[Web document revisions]

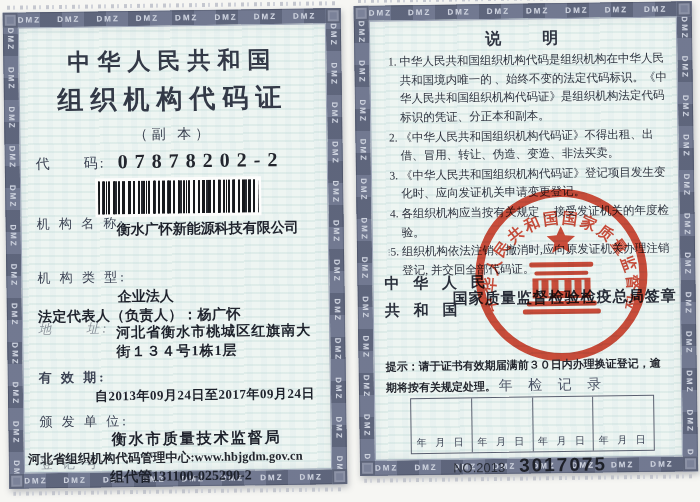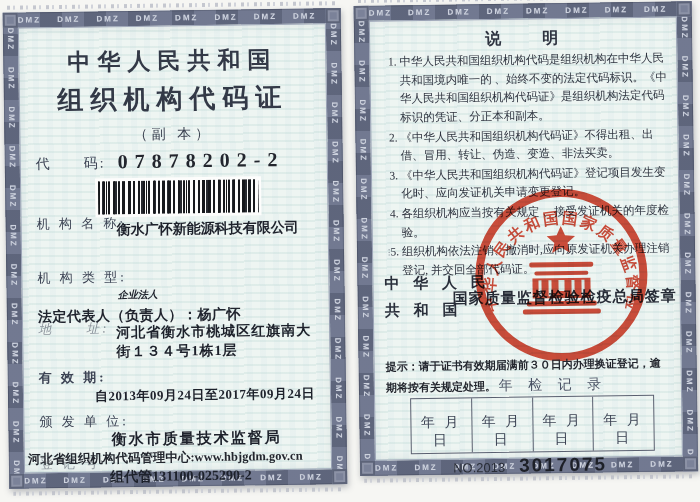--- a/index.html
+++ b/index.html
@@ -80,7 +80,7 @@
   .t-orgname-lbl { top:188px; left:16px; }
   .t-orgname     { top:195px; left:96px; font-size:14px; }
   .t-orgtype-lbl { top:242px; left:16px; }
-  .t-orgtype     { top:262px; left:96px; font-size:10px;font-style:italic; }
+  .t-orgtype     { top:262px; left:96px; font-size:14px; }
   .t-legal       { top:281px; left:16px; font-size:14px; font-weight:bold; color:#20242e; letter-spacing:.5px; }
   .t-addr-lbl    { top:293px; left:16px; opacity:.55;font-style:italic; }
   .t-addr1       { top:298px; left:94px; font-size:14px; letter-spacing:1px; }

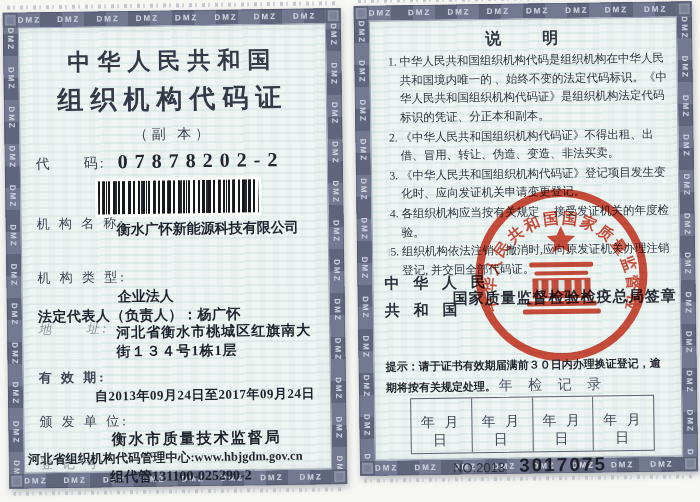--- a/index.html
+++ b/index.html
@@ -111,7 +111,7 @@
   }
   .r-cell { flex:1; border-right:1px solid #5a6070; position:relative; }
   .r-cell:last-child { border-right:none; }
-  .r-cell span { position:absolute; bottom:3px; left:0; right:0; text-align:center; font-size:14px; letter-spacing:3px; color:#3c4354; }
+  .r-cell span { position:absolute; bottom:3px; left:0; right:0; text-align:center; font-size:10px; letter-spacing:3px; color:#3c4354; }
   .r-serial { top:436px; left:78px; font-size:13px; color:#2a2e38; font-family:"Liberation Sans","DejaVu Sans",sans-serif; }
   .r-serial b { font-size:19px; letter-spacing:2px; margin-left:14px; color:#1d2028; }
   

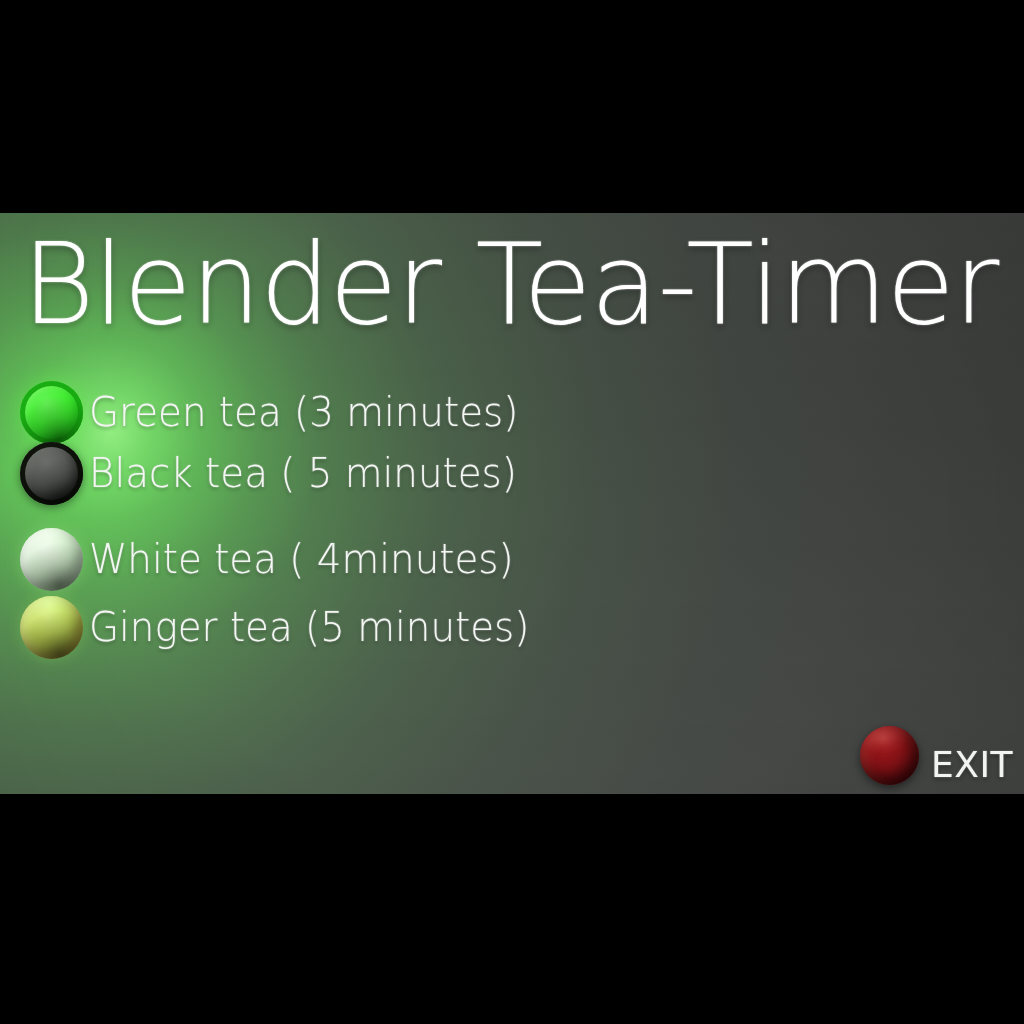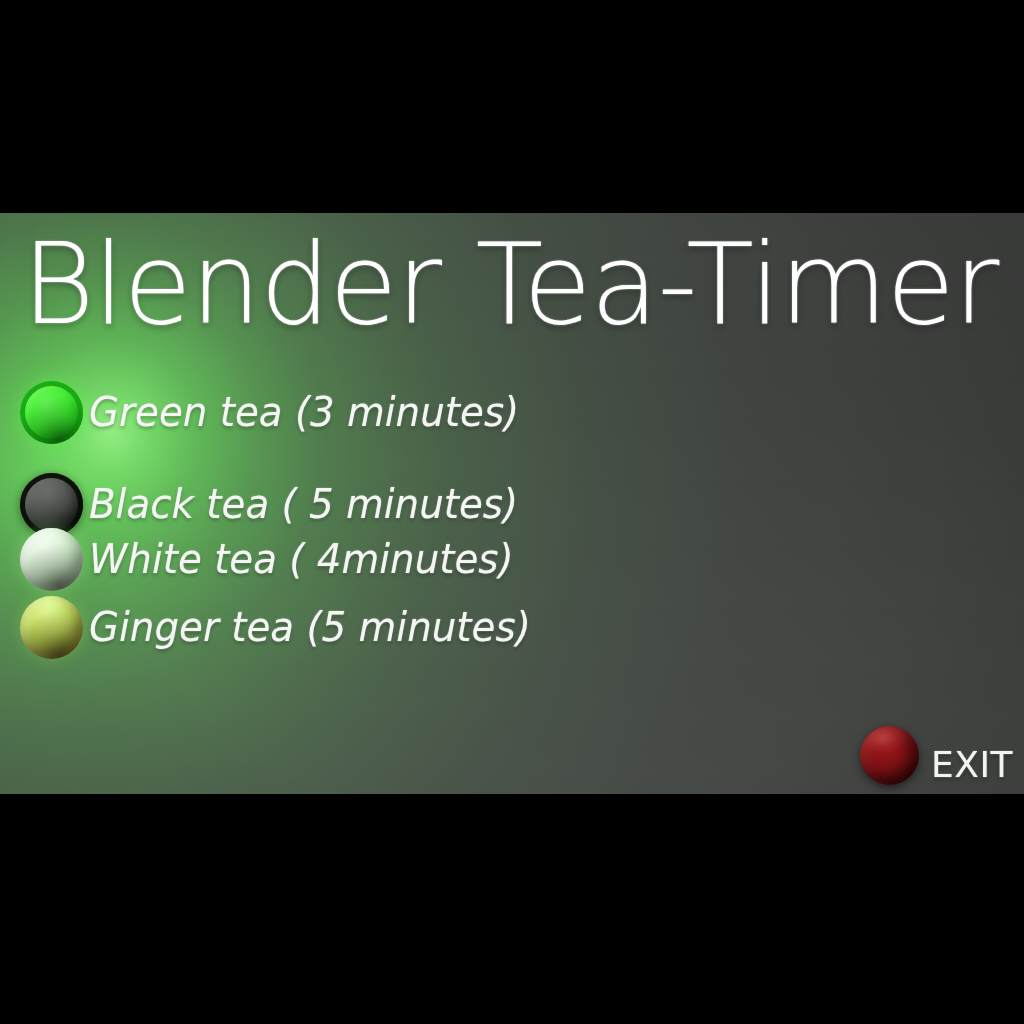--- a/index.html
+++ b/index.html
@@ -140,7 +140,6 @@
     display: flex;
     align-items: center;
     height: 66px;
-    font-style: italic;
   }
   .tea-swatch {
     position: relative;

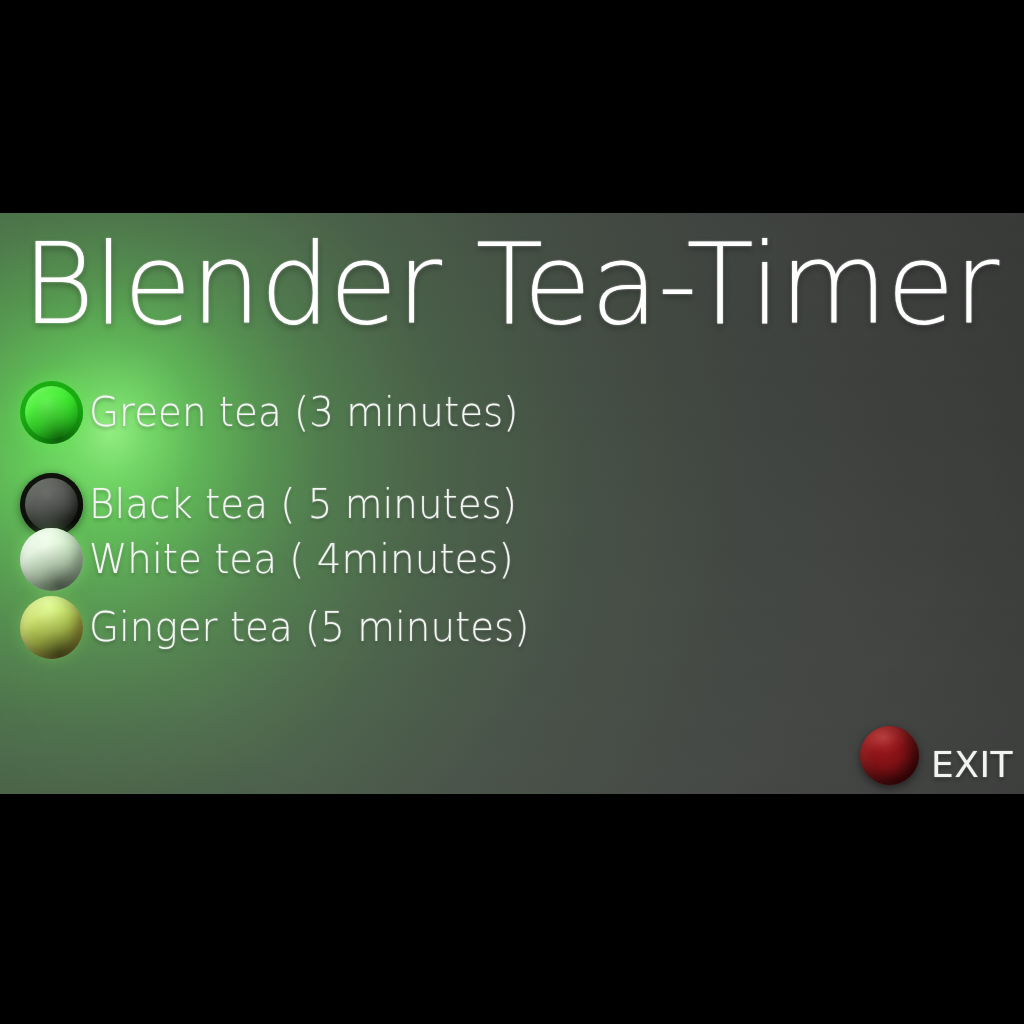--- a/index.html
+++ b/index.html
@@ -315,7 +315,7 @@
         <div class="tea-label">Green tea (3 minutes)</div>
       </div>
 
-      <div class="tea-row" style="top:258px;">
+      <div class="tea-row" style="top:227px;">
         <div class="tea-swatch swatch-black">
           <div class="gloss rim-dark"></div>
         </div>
==
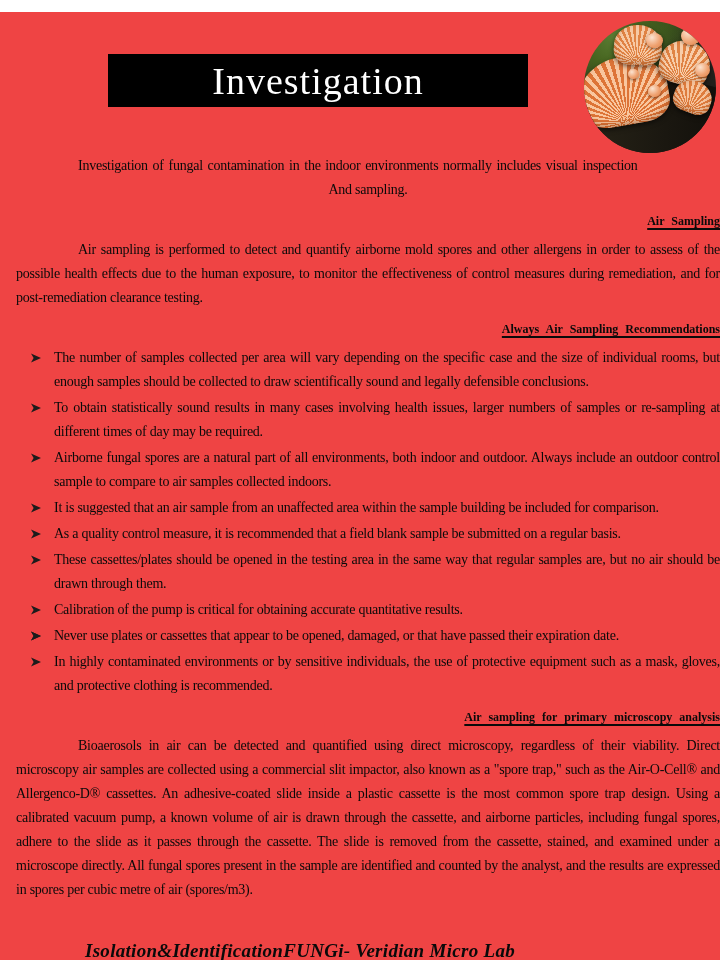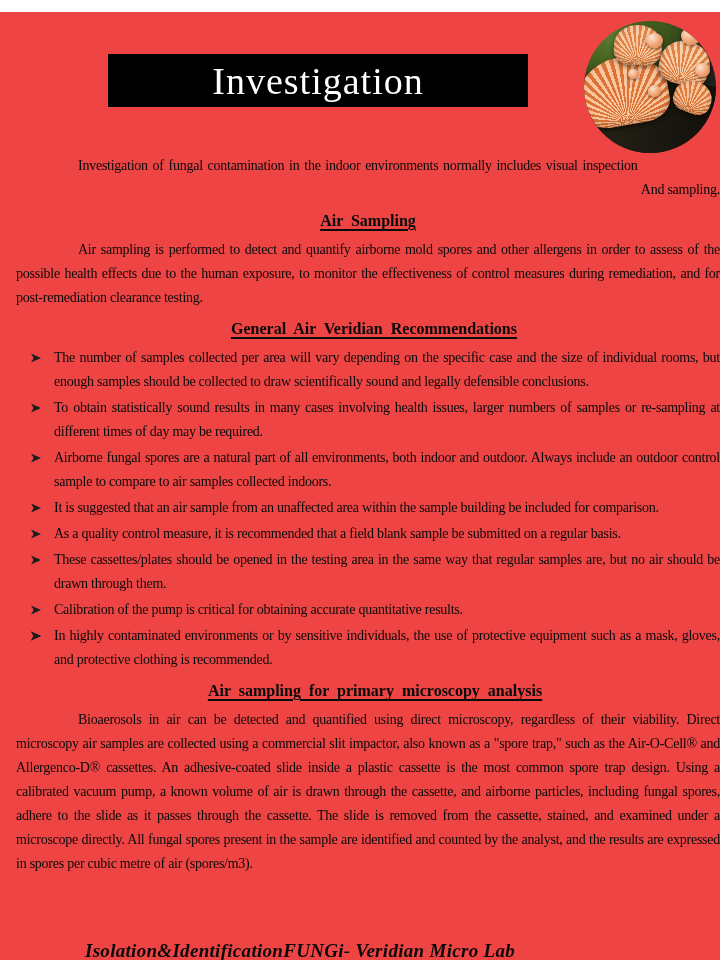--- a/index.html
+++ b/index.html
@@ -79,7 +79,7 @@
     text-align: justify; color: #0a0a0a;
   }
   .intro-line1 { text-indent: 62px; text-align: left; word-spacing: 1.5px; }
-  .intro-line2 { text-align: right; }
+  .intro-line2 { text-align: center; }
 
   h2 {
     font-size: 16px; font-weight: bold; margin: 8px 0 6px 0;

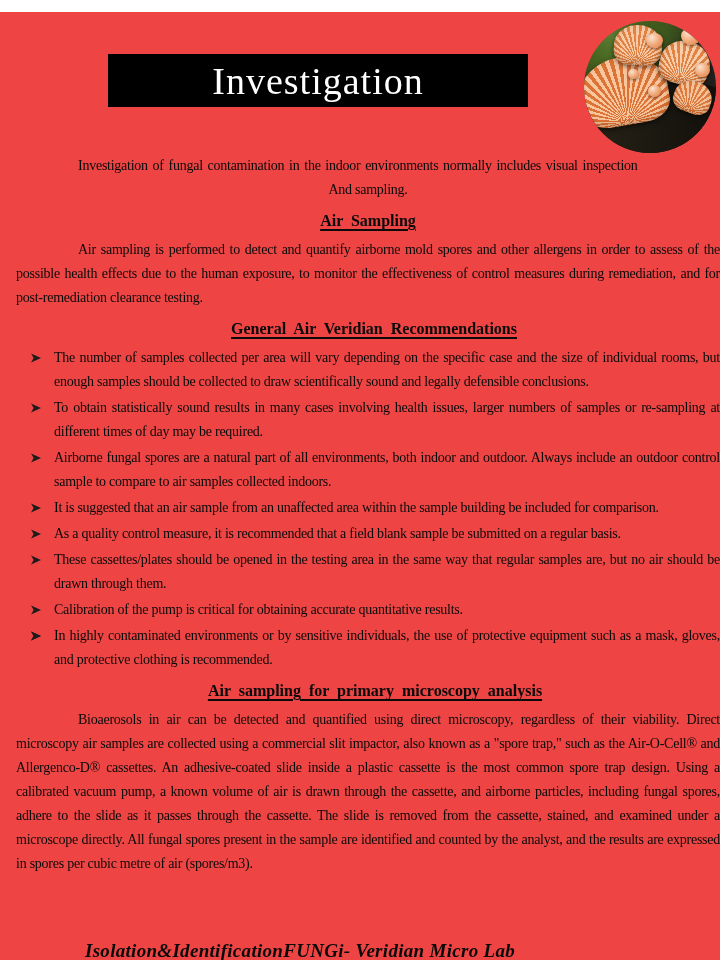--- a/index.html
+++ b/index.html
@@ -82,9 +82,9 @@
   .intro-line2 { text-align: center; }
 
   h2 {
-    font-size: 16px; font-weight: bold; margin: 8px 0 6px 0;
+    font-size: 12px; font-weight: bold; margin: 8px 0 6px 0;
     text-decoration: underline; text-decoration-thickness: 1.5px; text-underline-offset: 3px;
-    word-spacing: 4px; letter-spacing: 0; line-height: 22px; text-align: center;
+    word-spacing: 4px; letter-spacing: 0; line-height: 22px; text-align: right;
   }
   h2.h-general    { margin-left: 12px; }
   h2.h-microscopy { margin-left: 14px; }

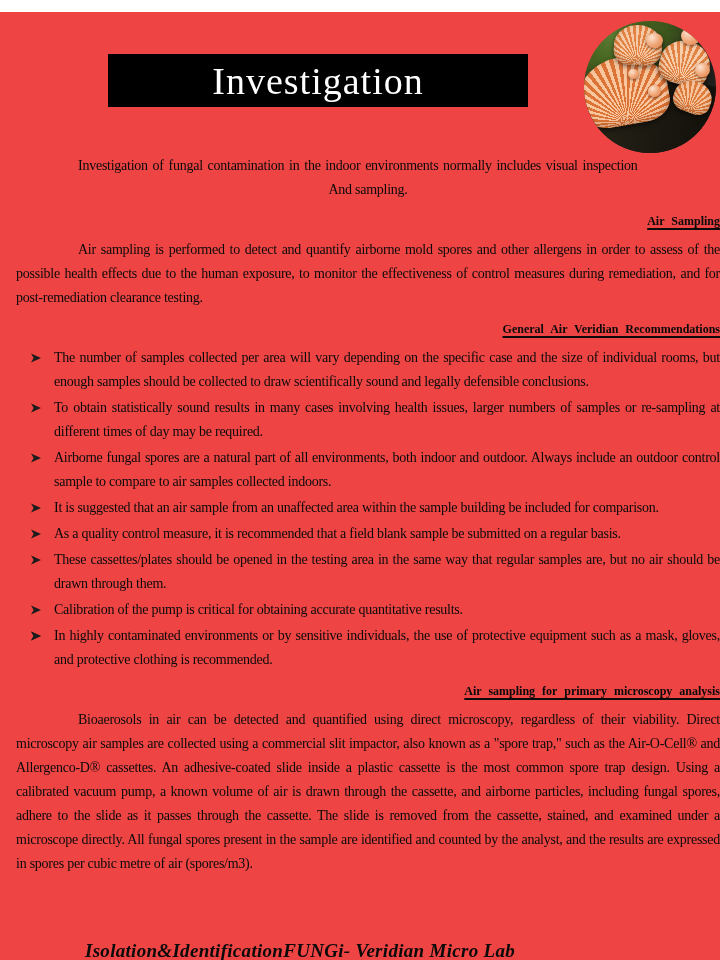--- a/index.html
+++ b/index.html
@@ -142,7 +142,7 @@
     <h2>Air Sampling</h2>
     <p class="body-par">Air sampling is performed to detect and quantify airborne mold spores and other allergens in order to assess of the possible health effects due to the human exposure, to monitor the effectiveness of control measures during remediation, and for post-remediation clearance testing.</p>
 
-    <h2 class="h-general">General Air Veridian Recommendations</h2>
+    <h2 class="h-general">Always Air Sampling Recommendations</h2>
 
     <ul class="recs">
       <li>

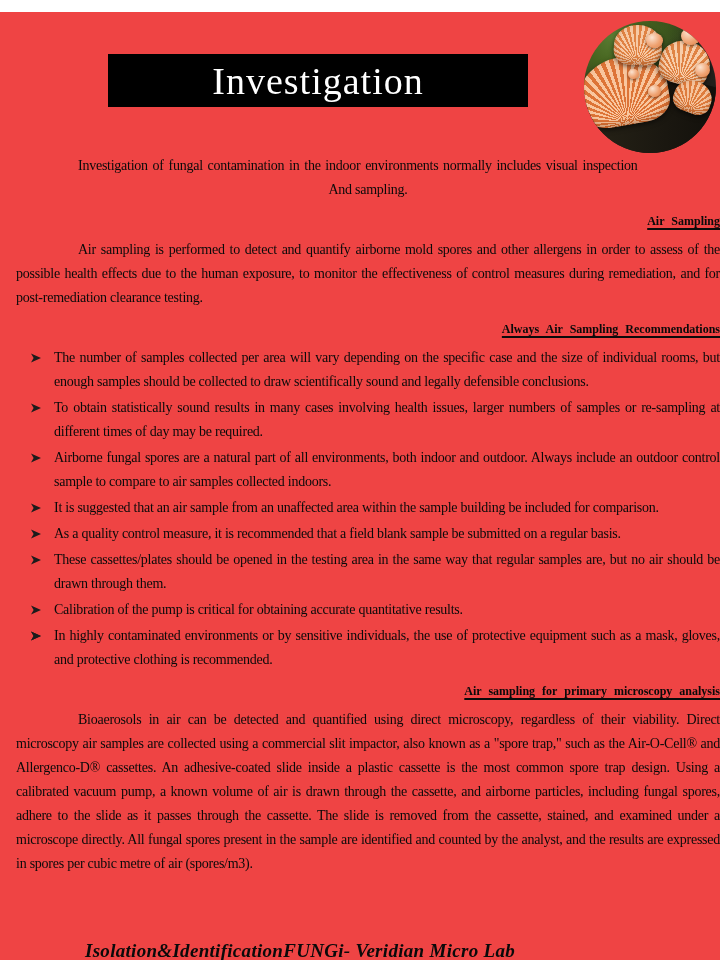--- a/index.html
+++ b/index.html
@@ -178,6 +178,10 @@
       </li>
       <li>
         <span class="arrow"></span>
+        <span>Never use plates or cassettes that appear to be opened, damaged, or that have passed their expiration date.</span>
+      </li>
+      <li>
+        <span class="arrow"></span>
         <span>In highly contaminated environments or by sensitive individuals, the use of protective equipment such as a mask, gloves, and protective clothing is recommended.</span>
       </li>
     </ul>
* * *
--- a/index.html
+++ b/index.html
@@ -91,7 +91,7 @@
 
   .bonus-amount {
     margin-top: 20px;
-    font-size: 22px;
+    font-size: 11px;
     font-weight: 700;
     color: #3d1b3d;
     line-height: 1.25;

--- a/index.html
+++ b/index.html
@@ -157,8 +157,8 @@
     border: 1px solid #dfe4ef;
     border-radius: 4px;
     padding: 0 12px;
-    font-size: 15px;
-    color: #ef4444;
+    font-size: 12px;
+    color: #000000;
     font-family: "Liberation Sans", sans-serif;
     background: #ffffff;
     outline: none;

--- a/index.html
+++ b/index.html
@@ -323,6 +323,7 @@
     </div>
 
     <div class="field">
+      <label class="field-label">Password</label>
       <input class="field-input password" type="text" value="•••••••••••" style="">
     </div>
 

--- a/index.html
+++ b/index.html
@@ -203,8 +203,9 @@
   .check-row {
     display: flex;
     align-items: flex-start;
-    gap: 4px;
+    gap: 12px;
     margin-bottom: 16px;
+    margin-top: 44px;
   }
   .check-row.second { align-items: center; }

◆ **Requirement**:
Check the lines above and copy each one that includes "serial".

◆ **Answer section**:
   .r-serial { top:436px; left:78px; font-size:13px; color:#2a2e38; font-family:"Liberation Sans","DejaVu Sans",sans-serif; }
   .r-serial b { font-size:19px; letter-spacing:2px; margin-left:14px; color:#1d2028; }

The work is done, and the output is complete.